**WHAT THE TASK ASKS:** Produce a copy of every line in the records that holds the string "them".

─── RECORDS FOR THIS TASK ───

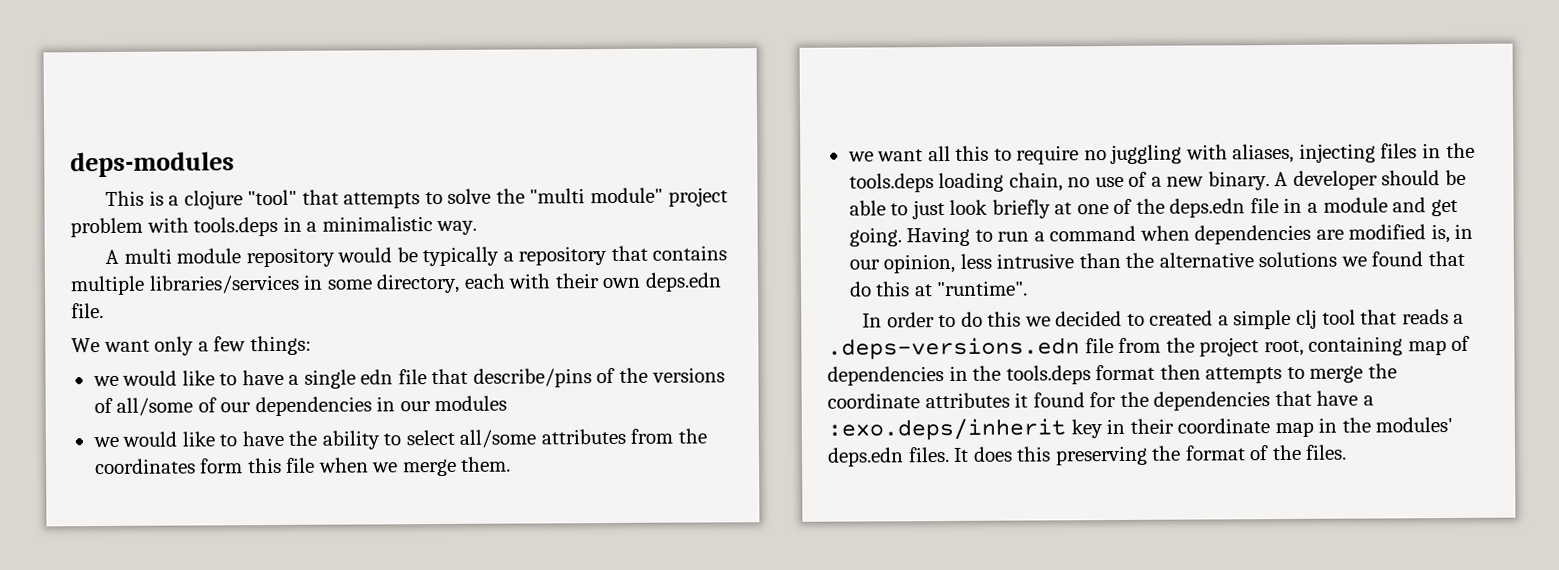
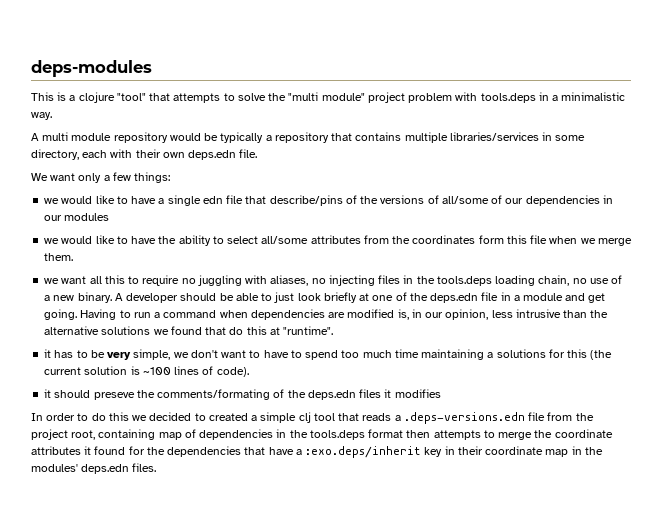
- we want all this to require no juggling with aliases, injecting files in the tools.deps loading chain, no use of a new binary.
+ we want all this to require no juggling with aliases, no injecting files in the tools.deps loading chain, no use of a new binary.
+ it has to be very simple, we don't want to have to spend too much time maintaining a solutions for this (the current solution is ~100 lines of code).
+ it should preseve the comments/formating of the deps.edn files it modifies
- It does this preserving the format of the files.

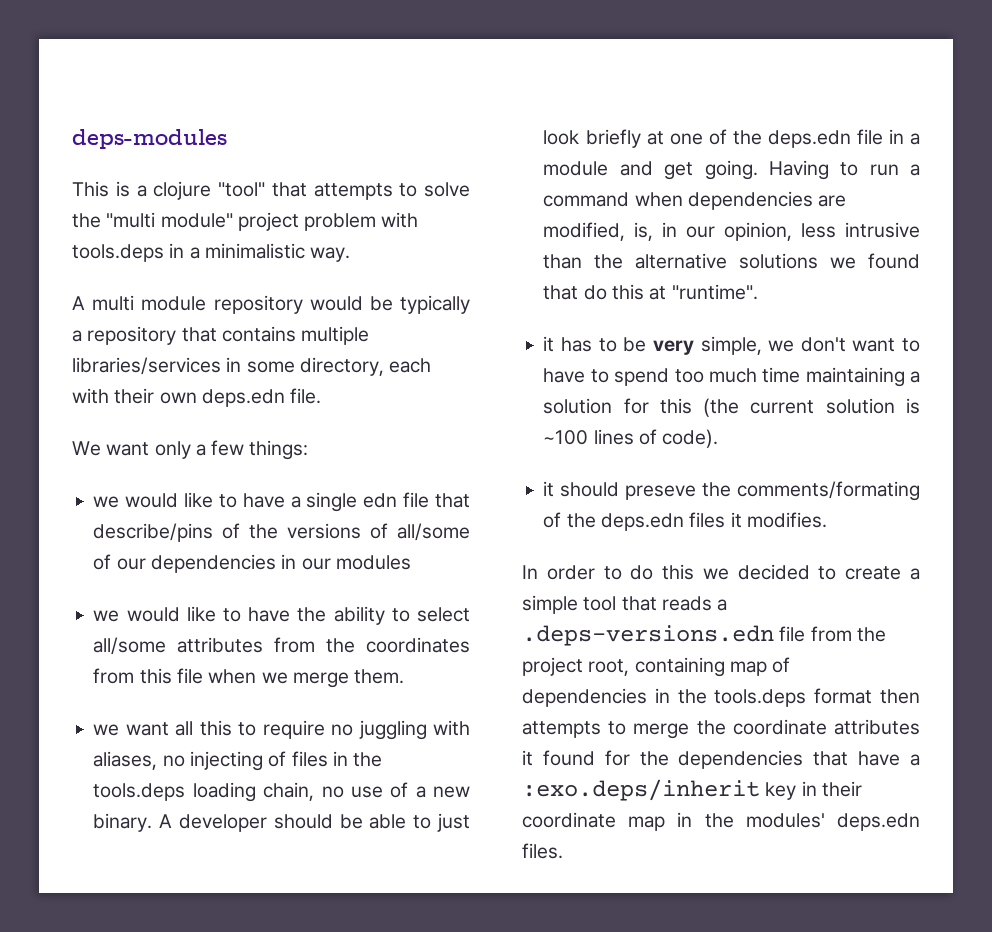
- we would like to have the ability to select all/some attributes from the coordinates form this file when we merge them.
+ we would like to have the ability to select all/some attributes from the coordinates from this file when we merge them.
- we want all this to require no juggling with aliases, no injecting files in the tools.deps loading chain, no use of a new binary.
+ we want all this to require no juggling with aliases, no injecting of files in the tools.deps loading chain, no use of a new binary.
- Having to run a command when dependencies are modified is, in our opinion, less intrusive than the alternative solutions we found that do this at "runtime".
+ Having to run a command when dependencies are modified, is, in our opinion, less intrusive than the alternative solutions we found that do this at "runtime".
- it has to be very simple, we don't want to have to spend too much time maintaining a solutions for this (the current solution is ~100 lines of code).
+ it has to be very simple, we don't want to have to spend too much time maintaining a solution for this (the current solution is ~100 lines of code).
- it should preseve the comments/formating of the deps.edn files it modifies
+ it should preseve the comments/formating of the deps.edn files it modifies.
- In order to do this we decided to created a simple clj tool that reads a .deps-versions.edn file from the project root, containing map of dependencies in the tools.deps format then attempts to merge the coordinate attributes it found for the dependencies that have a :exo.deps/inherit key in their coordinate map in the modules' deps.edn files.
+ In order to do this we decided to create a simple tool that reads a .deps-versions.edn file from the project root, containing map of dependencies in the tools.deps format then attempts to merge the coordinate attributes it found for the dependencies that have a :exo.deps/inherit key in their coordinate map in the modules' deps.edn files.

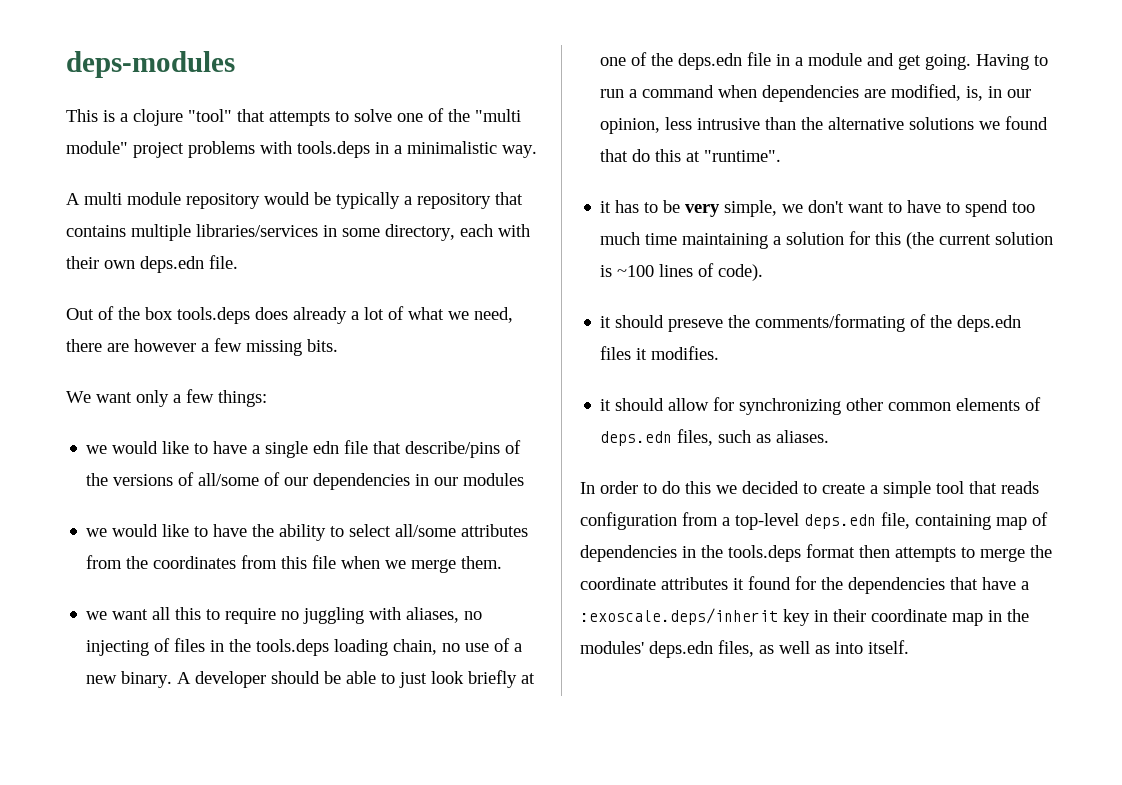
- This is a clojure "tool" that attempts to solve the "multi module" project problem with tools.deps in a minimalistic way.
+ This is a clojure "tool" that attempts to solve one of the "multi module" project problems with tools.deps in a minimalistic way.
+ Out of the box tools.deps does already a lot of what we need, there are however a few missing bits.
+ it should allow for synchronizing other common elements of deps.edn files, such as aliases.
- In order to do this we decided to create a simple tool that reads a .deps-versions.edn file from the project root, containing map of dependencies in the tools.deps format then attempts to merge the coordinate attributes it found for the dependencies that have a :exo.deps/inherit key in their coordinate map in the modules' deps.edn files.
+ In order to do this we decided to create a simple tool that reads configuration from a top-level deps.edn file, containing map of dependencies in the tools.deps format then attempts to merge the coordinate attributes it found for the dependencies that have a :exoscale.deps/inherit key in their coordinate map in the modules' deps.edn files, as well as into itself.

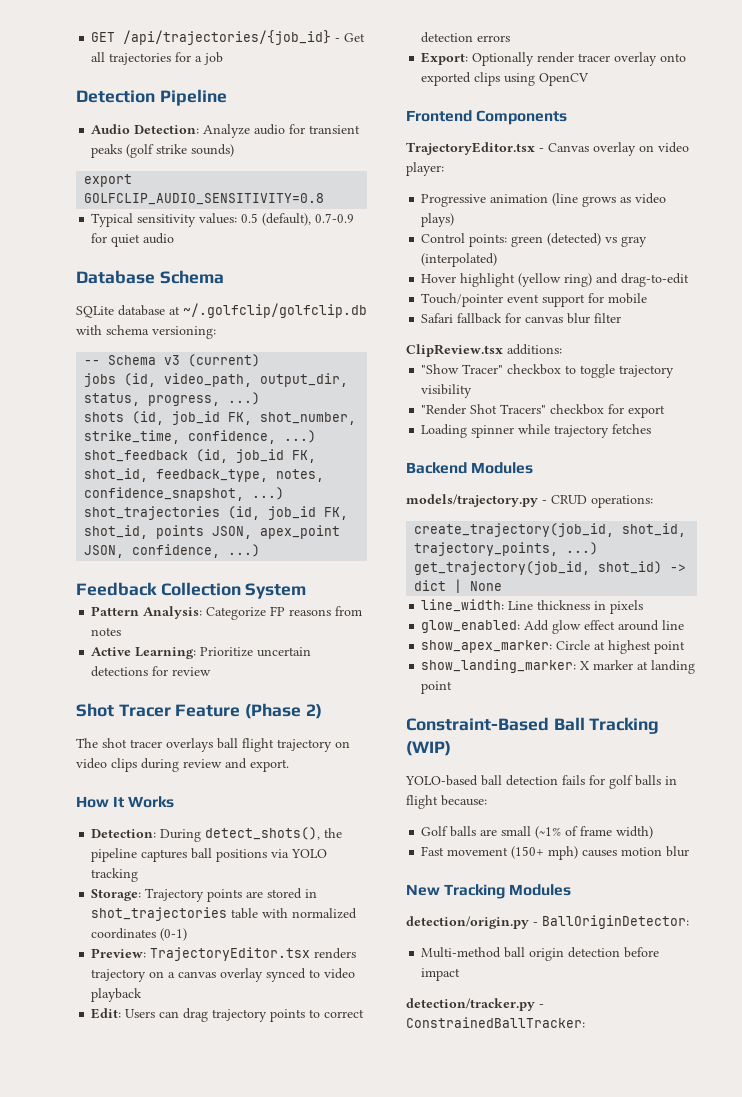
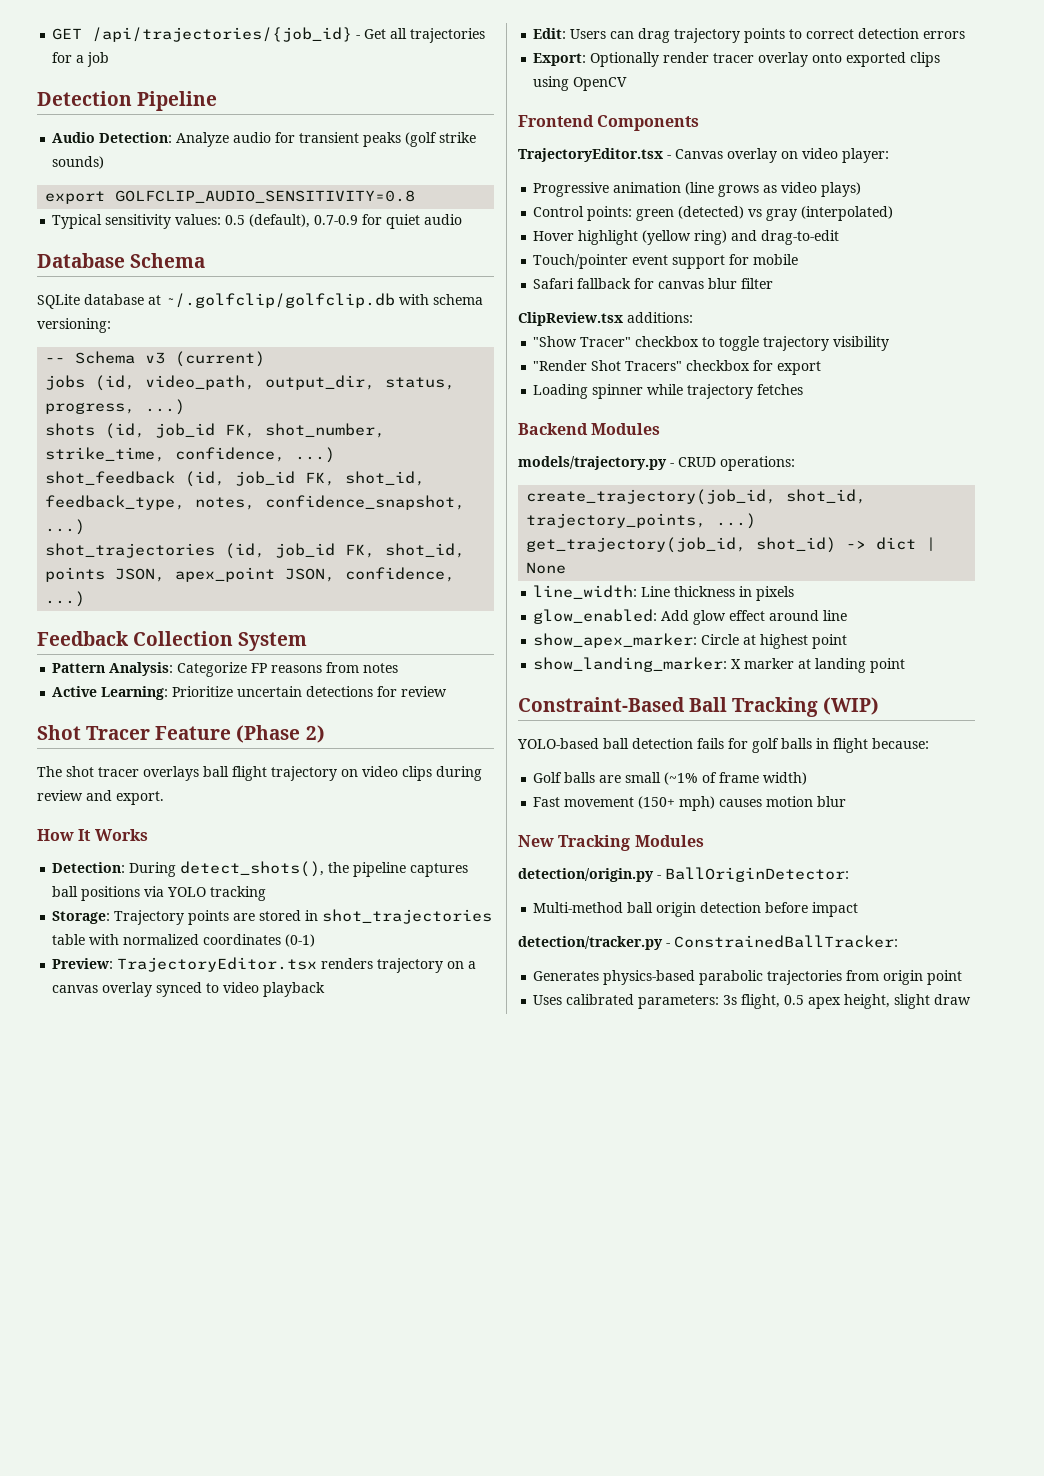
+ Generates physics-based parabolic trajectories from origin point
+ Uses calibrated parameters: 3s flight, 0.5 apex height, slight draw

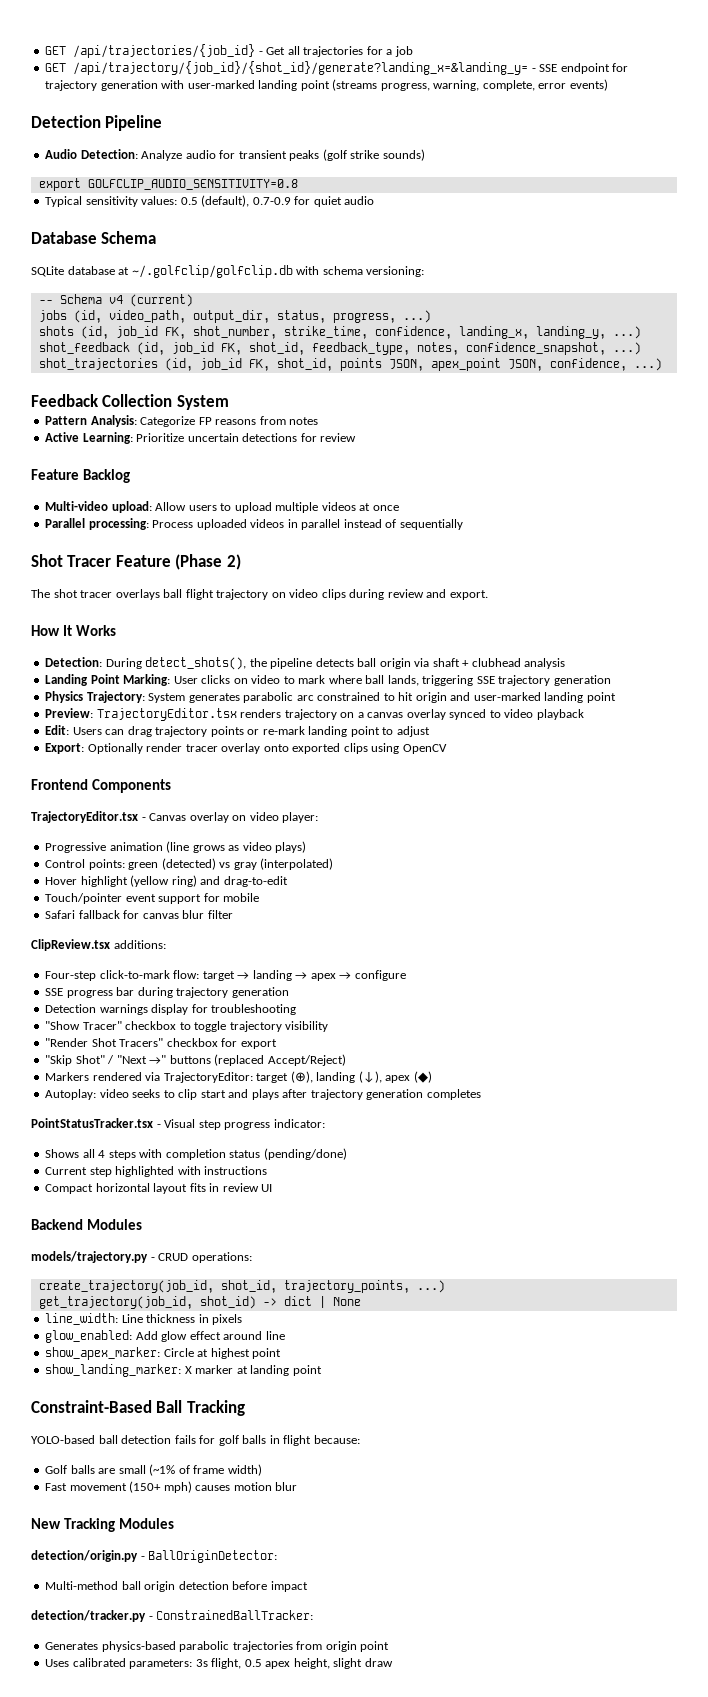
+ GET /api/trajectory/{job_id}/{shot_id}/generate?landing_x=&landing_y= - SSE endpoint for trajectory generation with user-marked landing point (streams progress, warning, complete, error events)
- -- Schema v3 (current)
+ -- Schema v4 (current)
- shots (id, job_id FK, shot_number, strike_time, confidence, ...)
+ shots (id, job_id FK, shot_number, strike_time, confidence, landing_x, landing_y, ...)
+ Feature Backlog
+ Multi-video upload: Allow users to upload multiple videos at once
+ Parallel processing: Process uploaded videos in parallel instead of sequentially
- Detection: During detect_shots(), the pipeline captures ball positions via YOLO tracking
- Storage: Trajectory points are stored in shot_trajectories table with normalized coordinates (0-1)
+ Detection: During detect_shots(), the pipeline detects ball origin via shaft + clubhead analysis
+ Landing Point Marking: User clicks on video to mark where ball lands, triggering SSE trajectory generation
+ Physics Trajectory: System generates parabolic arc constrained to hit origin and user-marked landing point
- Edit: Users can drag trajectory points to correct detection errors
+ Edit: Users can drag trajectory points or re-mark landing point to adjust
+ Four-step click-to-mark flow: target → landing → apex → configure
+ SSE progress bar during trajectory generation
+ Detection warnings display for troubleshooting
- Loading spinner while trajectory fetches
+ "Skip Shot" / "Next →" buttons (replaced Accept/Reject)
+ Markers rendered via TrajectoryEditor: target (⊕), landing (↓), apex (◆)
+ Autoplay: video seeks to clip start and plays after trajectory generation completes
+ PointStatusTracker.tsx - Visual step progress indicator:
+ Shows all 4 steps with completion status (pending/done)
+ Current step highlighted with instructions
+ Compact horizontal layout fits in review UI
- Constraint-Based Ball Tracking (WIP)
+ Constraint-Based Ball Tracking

───

**EXERCISE OUTPUT:**
- we would like to have the ability to select all/some attributes from the coordinates form this file when we merge them.
+ we would like to have the ability to select all/some attributes from the coordinates from this file when we merge them.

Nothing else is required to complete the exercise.